十歳くらいから、同じ女が出てくる夢を見る。
どこに投下すべきか迷ったのでここで。
十歳くらいから、同じ女が出てくる夢を見る。決まって座敷でお茶とお茶菓子があって、女と俺が談笑してんの。夢っつってもこの女の夢だけははっきり覚えてる事ばかりで、怖い夢でも無かった。色々な事を教えてくれる良い人だった。
成長するにつれ、中学校に入ると入学祝いだからと高そうなお茶菓子出してくれたり、制服姿を褒めてくれたりと、自分の姉のような存在に思ってた。俺1人っ子だけど。
そんな中、中学三年生で初めて彼女が出来た頃から、夢を見なくなった。やっぱ夢は夢だよなあくらいにしか思わなかったんだけど。
その彼女とはかなり長く付き合ってたんだけど、すれ違いから別れてしまった。
十年近く付き合ってたから、かなりショックで暫く何もする気が起きなくて、仕事も休んで部屋でぼーっとしてたらいつの間にか寝入ってたみたいで、これまた十年ぶりくらいに女の夢を見たんだ。
座敷に座ってる女はすごい形相をしてて、怖くて、ごめんとか、許して下さいとか連呼してた。でも、女は俺に怒っているのでは無いと言って、元彼女の事を話し始めた。
俺と別れる一年前から、他の男が出来ていた、それと結婚するために別れたんだと言われ、俺は情けないやら何やらで頭の中がぐちゃぐちゃになって、その場で大泣きした。良い歳の大人が、子どもみたいにわんわん泣いた。
頭の片隅に、夢で自分の都合の良い解釈をする程に俺は落ちぶれたのかとさえ思った。
だけど、妙にリアリティのある場所やシチュエーションを女が話してくるものだから、俺は気になってしまい、悪いとは思いながらも共通の友人に頭を下げて教えてもらった。
元彼女に新しい男はいるのかと聞いたら、酷く気まずそうな顔をしていると言った。もう目の前が真っ暗になったよ。
それで、その男はどんな奴だと聞いたら、まさかの俺の職場の上司だった。信頼してた人だっただけに、もう死にたいと思いながら、友人に礼を言って飯奢って帰った。
彼女と一緒に飲もうと思って買ってた良い酒を開けて、一人飲んだくれて寝た。
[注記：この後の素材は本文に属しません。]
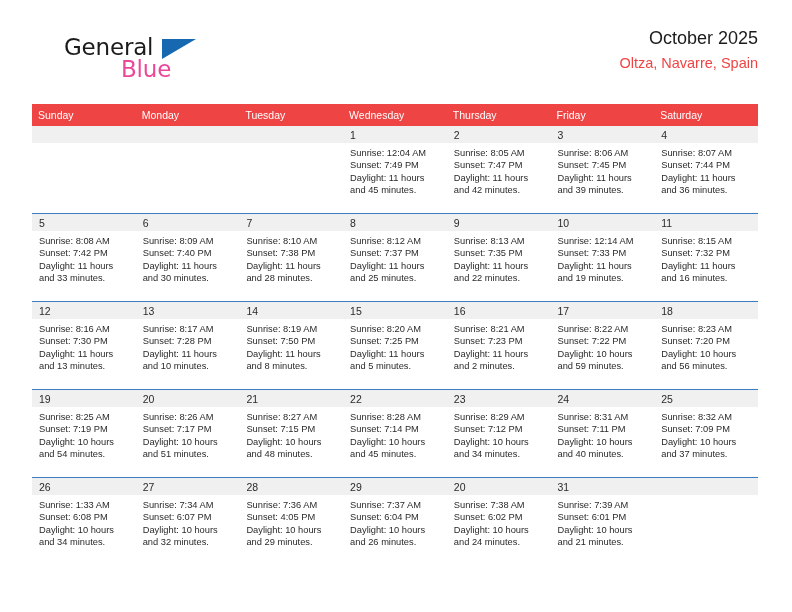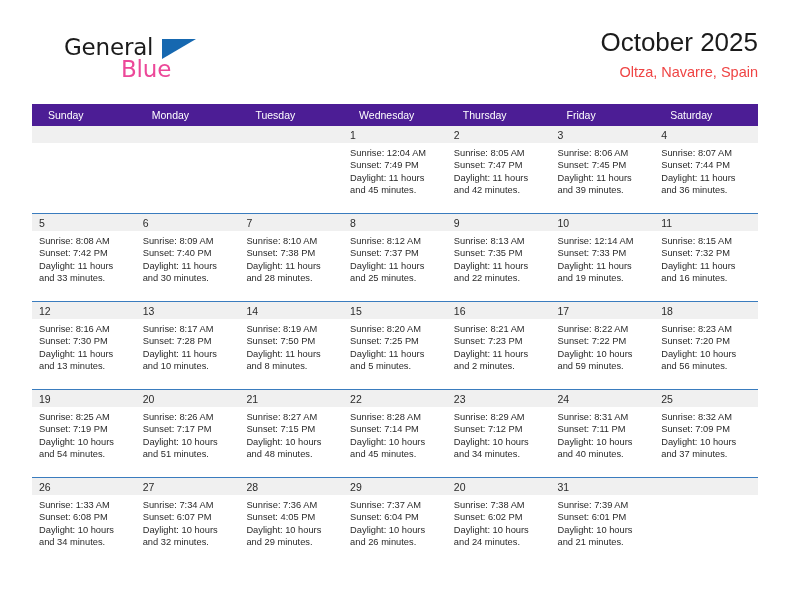--- a/index.html
+++ b/index.html
@@ -74,7 +74,7 @@
     text-align: right;
   }
   .cal-title {
-    font-size: 26px;
+    font-size: 18px;
     font-weight: 400;
     color: #1b1b1b;
     line-height: 1.15;

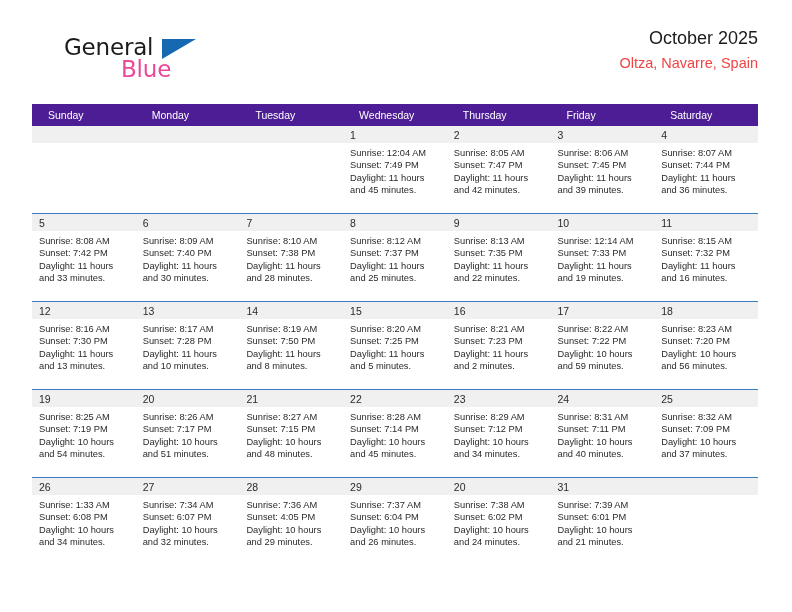--- a/index.html
+++ b/index.html
@@ -98,12 +98,12 @@
     table-layout: fixed;
   }
   .calendar th {
-    background: #4c1d95;
+    background: #ef4444;
     color: #ffffff;
     font-size: 10.5px;
     font-weight: 400;
     text-align: left;
-    padding: 5px 0 5px 16px;
+    padding: 5px 0 5px 6px;
     height: 10px;
     border: none;
   }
心の中で、あわよくばあの女が慰めてくれるんじゃないだろうかって思いながら寝た。
案の定、夢を見た。だが、女の形相は変わらず恐ろしいもので、俺はその日あった出来事を話しながら顔色を伺っていた。だけど表情はかわらないまま、女は言った。
あなたにまた戻るだろうと野放しにした私も私だ、許してくれと都合良く言えるものでもない。だから、何でも一つだけ言う事を聞いてあげる、と。
俺は深く考えないまま言ったんだよ、仕事も頑張る、生活だって自堕落に送らない、だからお前だけは一緒にいてくれないかって。
そしたら、女は穏やかな表情で、分かった、とだけ言って頭を下げてきた。これからよろしくお願いね、と。
それから、たまにしか見ていなかった夢を毎日見ている。
お茶菓子があって、お茶があって、小綺麗な座敷で話をしてる。ただ、前と違うのは、女と俺は対面で座ってたものが、隣同士になって、手を繋いでるってとこ。
いつの日か、あの世にでも連れていかれるんじゃないかってビクビクしてたけど、今のところまだ生きてるし、女も俺の考えを知っているように言うんだ。
生きてる世界が違うからって、連れていったりしない。
夢の中で逢えるだけでいいの、って。
俺はこれから、一生独身かもしれない。